Top of Record set

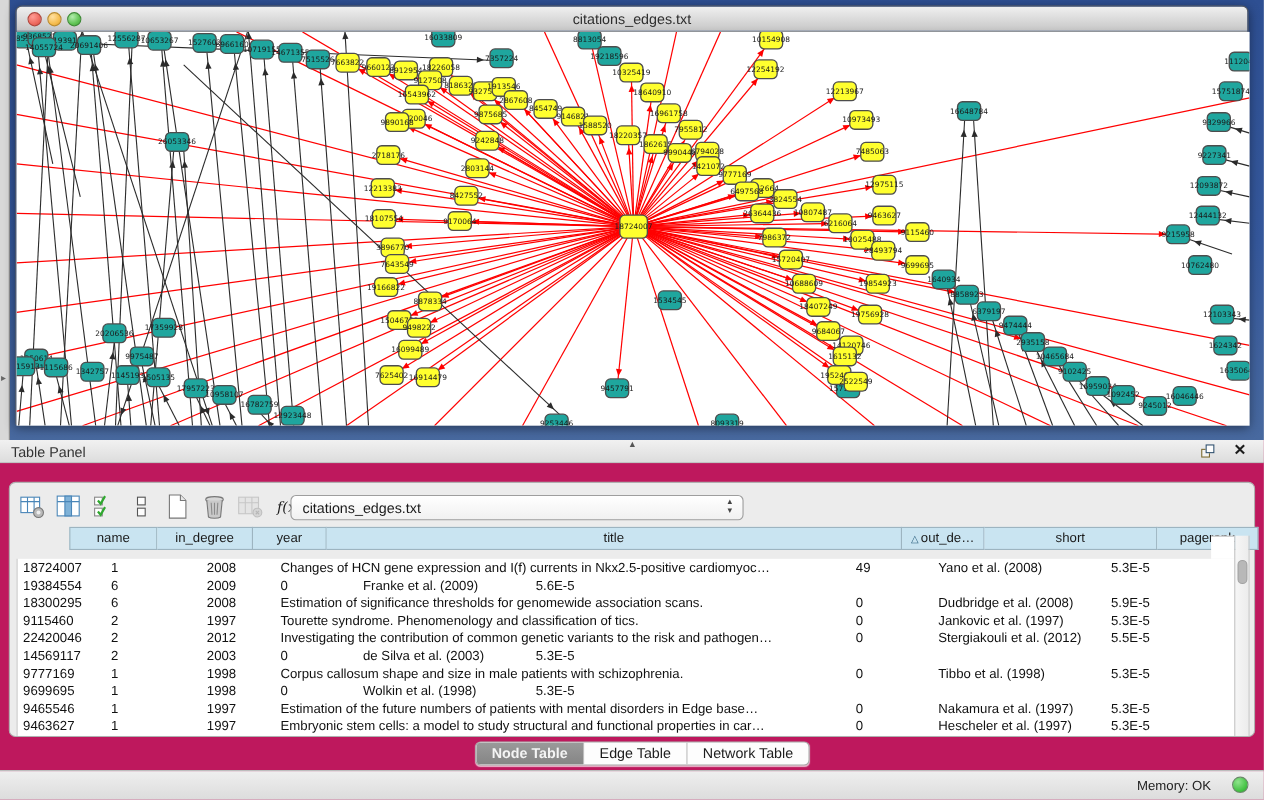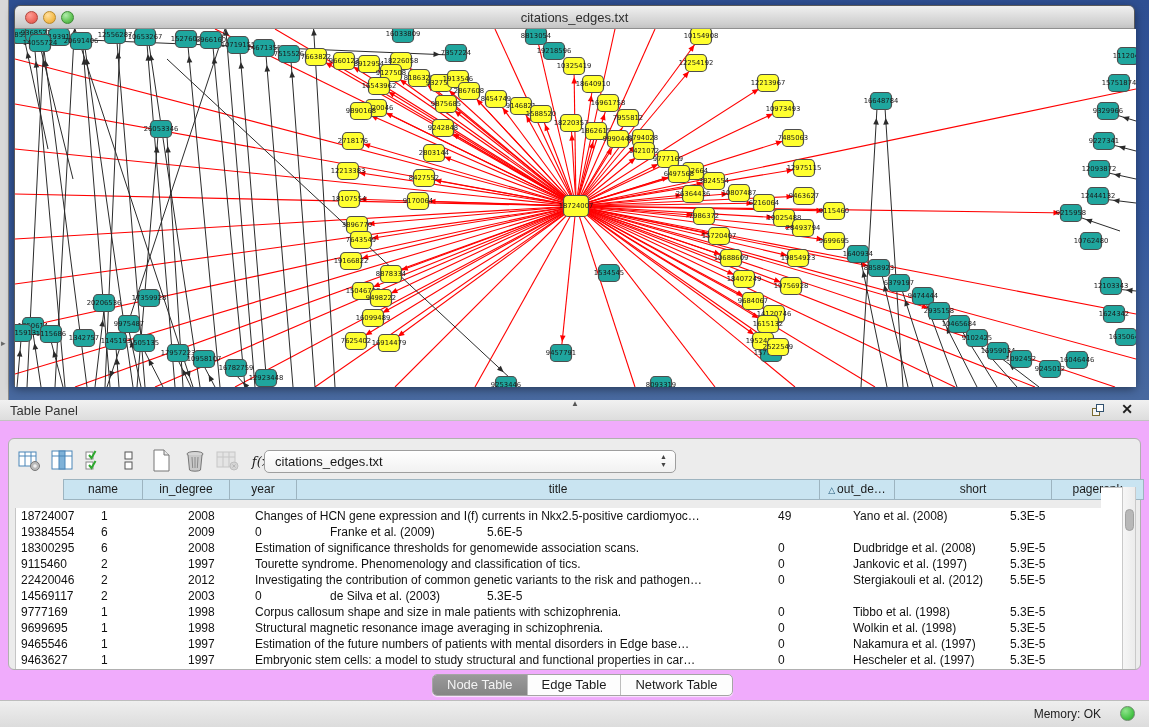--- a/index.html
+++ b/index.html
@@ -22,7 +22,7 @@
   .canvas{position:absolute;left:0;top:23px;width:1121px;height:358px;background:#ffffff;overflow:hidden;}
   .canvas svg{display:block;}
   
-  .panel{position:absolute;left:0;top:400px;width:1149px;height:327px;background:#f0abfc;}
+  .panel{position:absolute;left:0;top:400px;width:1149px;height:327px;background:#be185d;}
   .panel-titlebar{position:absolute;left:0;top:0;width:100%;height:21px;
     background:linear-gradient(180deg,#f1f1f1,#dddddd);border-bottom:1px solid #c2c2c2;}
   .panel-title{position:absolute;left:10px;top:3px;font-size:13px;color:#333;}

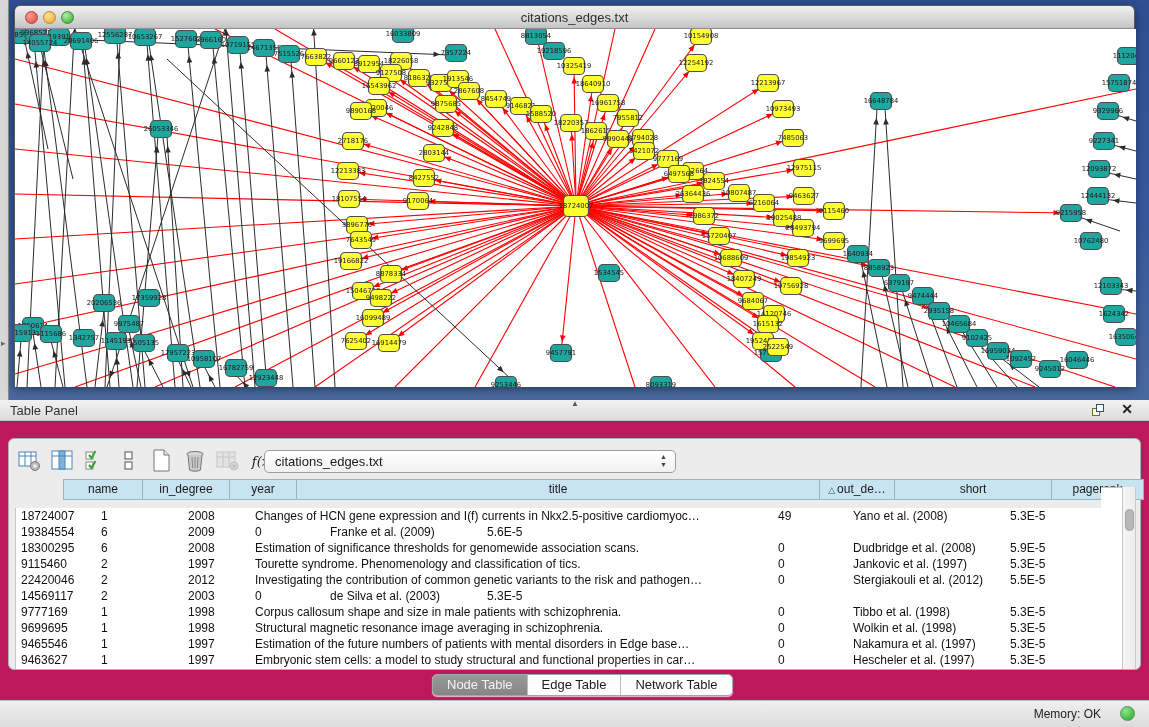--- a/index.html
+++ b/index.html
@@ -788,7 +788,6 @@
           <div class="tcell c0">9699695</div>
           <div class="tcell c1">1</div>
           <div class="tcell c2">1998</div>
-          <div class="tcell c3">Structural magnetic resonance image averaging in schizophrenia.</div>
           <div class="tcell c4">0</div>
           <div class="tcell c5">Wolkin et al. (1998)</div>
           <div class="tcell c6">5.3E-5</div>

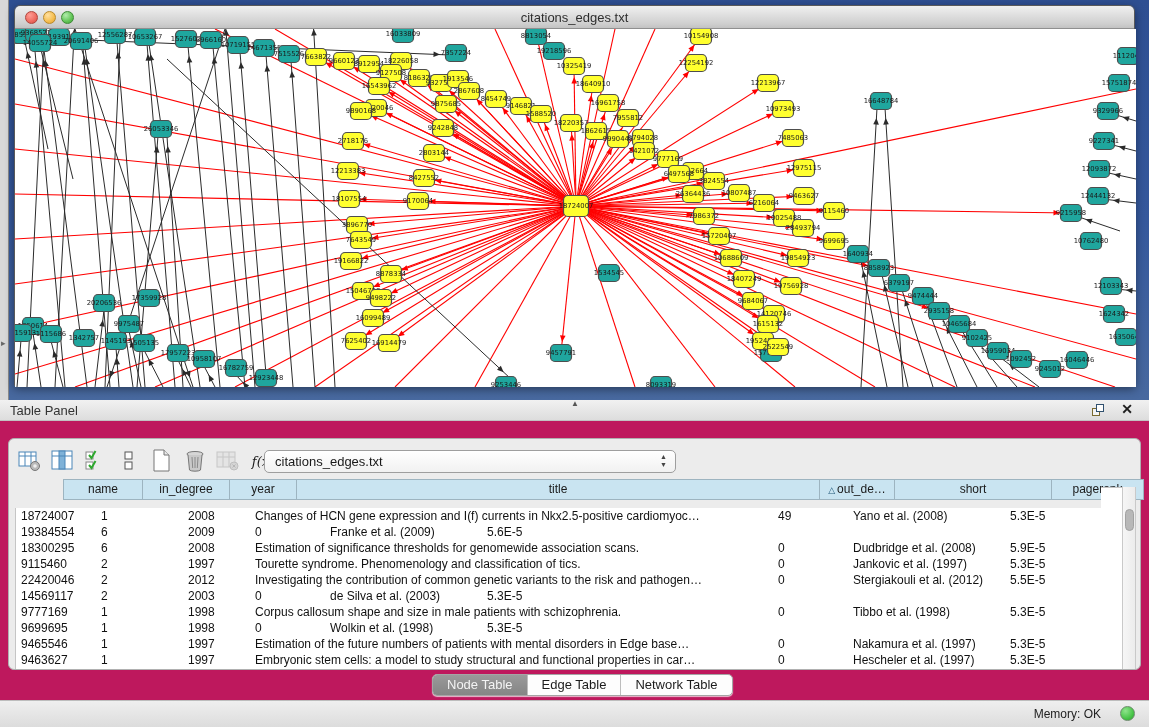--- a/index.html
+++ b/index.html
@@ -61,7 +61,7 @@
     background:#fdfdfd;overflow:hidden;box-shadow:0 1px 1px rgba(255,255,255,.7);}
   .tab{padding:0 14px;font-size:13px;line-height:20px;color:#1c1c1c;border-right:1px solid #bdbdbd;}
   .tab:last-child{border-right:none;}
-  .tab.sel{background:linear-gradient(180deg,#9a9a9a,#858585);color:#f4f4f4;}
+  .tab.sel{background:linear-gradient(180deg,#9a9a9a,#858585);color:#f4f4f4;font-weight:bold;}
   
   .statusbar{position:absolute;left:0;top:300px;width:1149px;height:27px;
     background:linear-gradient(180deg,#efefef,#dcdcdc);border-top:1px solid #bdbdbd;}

Bottom of Record set
Top of Record set

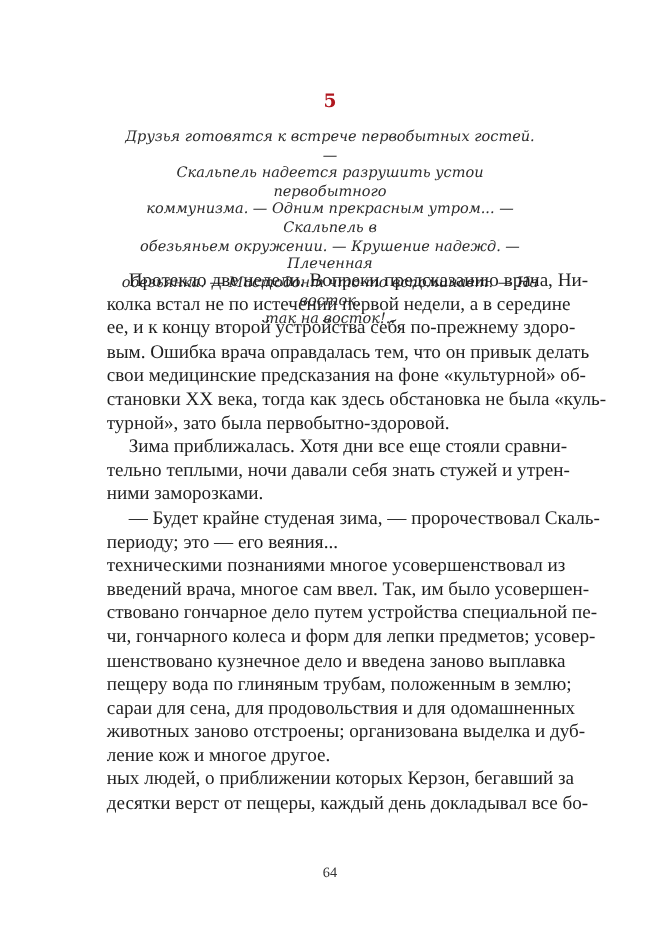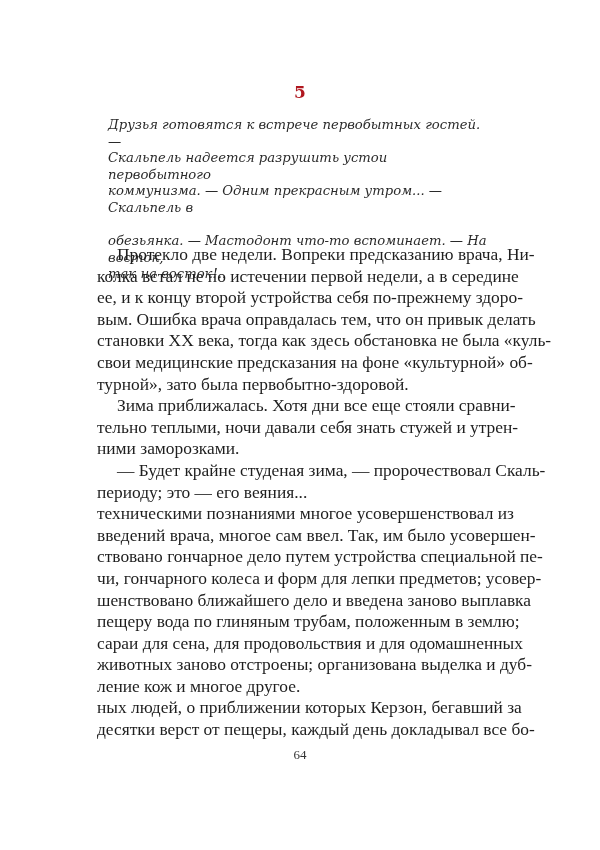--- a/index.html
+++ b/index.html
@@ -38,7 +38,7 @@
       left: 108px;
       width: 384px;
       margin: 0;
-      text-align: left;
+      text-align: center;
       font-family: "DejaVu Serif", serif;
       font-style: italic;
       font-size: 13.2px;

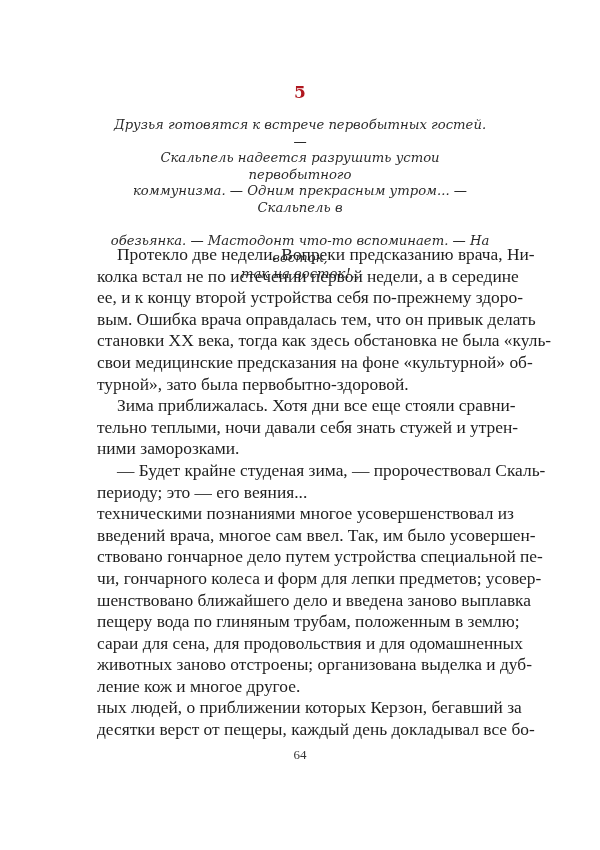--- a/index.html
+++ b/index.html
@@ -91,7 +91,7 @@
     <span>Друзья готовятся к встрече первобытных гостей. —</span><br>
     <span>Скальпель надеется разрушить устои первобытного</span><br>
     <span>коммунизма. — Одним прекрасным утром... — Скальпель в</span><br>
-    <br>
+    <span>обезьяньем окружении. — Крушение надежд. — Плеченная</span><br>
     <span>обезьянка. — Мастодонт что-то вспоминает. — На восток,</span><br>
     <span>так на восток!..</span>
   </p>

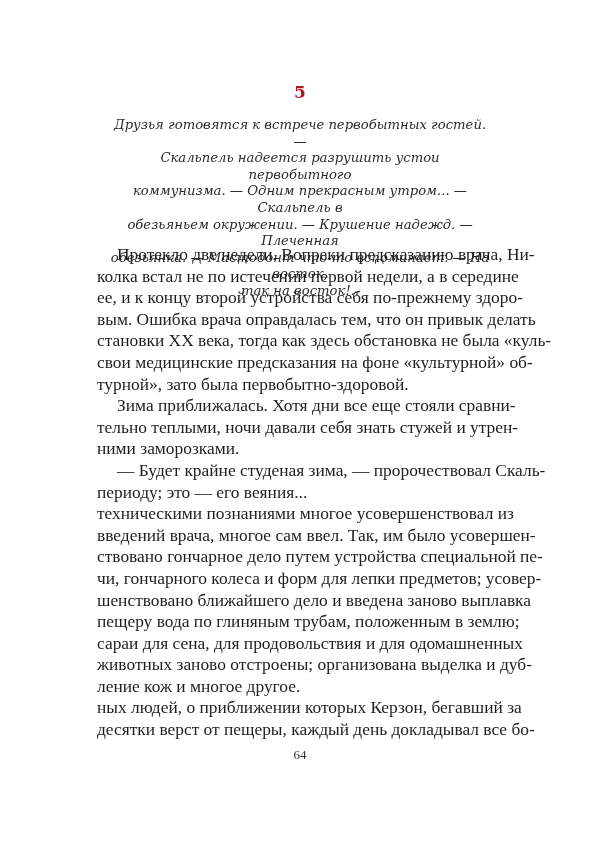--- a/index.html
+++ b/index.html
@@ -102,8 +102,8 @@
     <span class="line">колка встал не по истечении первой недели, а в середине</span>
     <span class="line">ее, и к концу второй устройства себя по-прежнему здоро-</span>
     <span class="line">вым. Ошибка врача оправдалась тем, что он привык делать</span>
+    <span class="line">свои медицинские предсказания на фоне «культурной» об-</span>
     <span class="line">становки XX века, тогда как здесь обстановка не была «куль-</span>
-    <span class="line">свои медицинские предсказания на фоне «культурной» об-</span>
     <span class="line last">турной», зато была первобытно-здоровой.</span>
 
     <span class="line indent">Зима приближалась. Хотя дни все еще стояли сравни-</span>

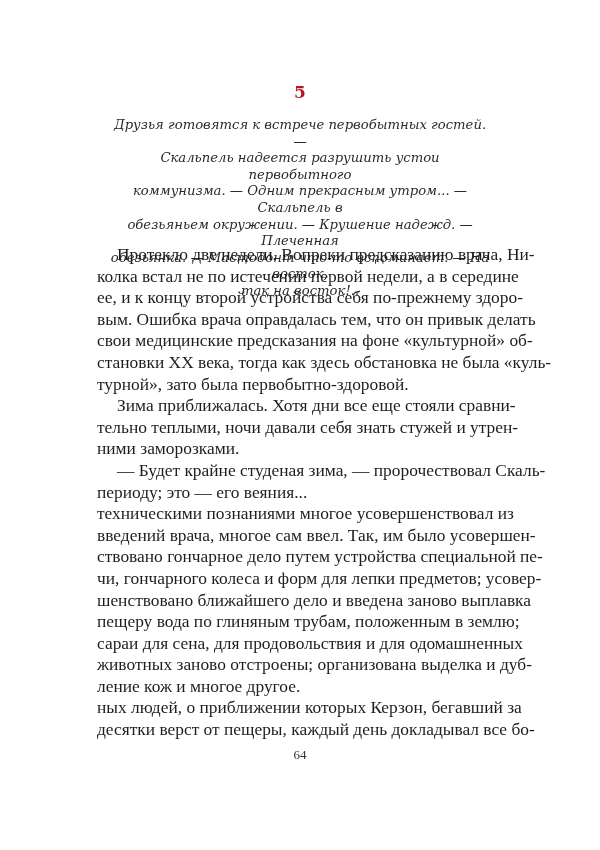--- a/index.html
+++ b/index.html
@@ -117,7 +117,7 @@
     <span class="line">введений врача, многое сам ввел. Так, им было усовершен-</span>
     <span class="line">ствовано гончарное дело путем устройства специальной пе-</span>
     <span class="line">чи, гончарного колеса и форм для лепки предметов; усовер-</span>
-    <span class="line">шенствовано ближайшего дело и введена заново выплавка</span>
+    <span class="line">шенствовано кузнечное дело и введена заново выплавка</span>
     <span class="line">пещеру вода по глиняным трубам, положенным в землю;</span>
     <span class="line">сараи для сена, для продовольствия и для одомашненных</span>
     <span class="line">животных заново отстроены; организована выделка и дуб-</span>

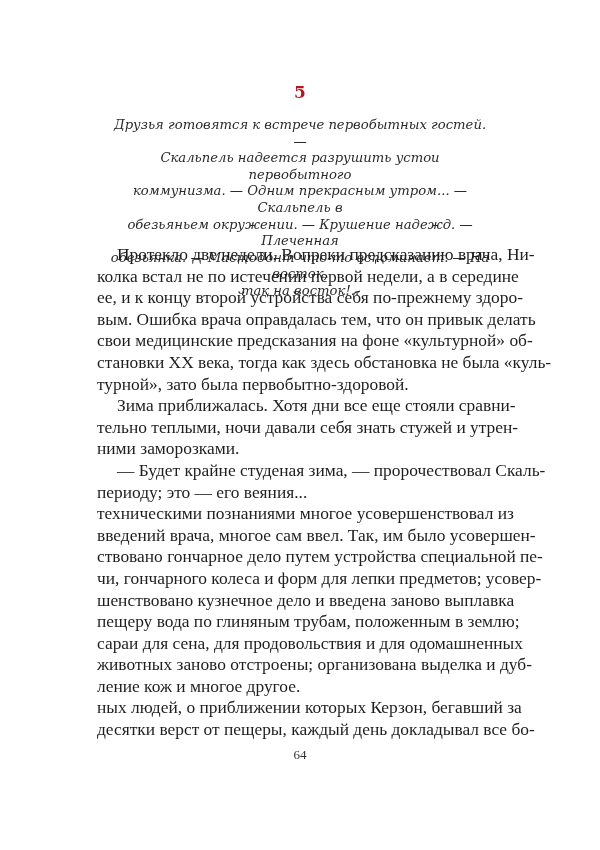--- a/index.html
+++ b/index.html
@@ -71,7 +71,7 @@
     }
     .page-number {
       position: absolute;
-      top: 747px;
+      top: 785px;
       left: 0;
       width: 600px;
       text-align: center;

Bottom of Record set

» **What to work on**: From the entries above, copy out every line where the string "center" appears.

» **Response to the exercise**:
+      text-align: center;
       text-align: center;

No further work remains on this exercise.